Aim of the exercise:
Your answer must match the entries below word for word.

━━━━━ Available data ━━━━━

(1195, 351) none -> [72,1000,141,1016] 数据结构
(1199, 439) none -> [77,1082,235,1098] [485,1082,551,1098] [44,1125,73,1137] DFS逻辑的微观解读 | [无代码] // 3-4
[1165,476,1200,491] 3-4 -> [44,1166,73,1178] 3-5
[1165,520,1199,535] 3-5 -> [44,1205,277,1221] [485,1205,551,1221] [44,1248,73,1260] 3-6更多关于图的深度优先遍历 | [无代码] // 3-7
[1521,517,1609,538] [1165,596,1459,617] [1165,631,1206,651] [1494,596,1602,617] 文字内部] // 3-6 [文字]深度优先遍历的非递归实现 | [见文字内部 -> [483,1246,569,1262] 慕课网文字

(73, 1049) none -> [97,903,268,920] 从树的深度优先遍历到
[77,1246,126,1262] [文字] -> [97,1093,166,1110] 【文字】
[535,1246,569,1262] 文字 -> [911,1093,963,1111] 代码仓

━━━━━

Answer to the problem:
(1195, 351) none -> [72,1000,141,1016] 数据结构
(1199, 439) none -> [77,1082,235,1098] [485,1082,551,1098] [44,1125,73,1137] DFS逻辑的微观解读 | [无代码] // 3-4
[1165,476,1200,491] 3-4 -> [44,1166,73,1178] 3-5
[1165,520,1199,535] 3-5 -> [44,1205,277,1221] [485,1205,551,1221] [44,1248,73,1260] 3-6更多关于图的深度优先遍历 | [无代码] // 3-7
[1521,517,1609,538] [1165,596,1459,617] [1165,631,1206,651] [1494,596,1602,617] 文字内部] // 3-6 [文字]深度优先遍历的非递归实现 | [见文字内部 -> [483,1246,569,1262] 慕课网文字

(73, 1049) none -> [97,903,268,920] 从树的深度优先遍历到
[77,1246,126,1262] [文字] -> [97,1093,166,1110] 【文字】
[535,1246,569,1262] 文字 -> [911,1093,963,1111] 代码仓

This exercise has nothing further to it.